There are strong emotional attachments to the PROCESS of making wine,
promoting wine and selling wine. If you go to wineries throughout Sonoma
county, you can clearly see that small, independent wineries often take pride
in doing everything by hand and controlling their own selling to restaurants
etc.

It is very similar to bookstores and record stores. Yes, there are big players
that are handling there own optimizations but if you are a small winery (or
bookstore/record store) you are doing it at this point in part as a
preservation of an artisanal experience. There are countless ways they can do
things better but there is a genuine fear that "optimizations" can be a
slippery slope to Walmart-ville, both in how they think and how they are
perceived.

------
unclebucknasty
Thanks for sharing this. You clearly understand well what your core challenges
were.

The interesting part is that you probably knew all of this going in. Perhaps
you were so enamored with your idea, that you wanted to believe these were not
the insurmountable challenges that they were.

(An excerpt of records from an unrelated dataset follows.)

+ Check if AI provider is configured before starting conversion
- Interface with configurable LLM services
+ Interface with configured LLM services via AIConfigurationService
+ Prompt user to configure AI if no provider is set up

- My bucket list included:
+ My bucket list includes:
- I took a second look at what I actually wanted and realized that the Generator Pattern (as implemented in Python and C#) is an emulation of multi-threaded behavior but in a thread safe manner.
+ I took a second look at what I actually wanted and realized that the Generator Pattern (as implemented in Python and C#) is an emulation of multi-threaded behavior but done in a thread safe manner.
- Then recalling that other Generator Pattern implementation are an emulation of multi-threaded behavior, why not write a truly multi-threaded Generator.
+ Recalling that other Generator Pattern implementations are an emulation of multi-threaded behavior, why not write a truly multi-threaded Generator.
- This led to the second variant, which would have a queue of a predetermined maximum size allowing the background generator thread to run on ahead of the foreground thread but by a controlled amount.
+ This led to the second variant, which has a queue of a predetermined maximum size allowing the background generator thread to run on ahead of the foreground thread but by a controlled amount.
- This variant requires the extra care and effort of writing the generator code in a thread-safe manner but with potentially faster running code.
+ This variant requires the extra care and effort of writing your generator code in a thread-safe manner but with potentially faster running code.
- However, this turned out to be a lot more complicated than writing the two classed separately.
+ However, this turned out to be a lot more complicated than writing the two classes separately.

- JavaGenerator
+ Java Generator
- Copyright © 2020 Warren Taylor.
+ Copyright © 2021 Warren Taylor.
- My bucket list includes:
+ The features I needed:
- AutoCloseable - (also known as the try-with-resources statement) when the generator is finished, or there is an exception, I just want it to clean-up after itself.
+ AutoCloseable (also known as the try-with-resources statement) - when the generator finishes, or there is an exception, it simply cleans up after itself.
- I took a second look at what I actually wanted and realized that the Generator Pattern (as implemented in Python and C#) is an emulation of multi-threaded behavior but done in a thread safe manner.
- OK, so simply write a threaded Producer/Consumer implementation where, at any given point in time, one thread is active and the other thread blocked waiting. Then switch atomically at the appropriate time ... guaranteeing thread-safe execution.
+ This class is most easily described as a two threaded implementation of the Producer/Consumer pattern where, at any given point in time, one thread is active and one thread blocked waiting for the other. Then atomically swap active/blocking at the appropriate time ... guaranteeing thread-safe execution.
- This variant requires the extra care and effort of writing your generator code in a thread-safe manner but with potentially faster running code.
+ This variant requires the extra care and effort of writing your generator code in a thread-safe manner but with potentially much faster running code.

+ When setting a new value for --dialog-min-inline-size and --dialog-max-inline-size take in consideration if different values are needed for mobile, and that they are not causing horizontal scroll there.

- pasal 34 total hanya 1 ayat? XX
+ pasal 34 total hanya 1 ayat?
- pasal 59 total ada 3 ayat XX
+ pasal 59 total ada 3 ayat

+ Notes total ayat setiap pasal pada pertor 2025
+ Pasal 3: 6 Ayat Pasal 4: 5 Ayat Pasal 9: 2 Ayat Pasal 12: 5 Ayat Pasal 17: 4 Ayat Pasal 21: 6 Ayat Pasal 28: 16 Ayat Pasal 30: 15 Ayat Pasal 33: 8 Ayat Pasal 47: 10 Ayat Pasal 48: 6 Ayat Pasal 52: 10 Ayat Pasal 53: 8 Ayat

Reminds me of couples who marry
knowing of certain glaring problems, but proceed anyway because they are "in
love". Whether they downplay the problems, convince themselves they can
overcome them or otherwise, these are frequently the very problems that lead
them to failure (divorce).

But, more frequently, we probably just think these challenges will melt away
or work themselves out somehow. Maybe that's why these businesses always look
so good going in!

This is not to lambast you--quite the opposite actually. I have been there and
I am still susceptible. I applaud you for acknowledging your challenges and
getting out relatively early.

Good luck to you on your next venture!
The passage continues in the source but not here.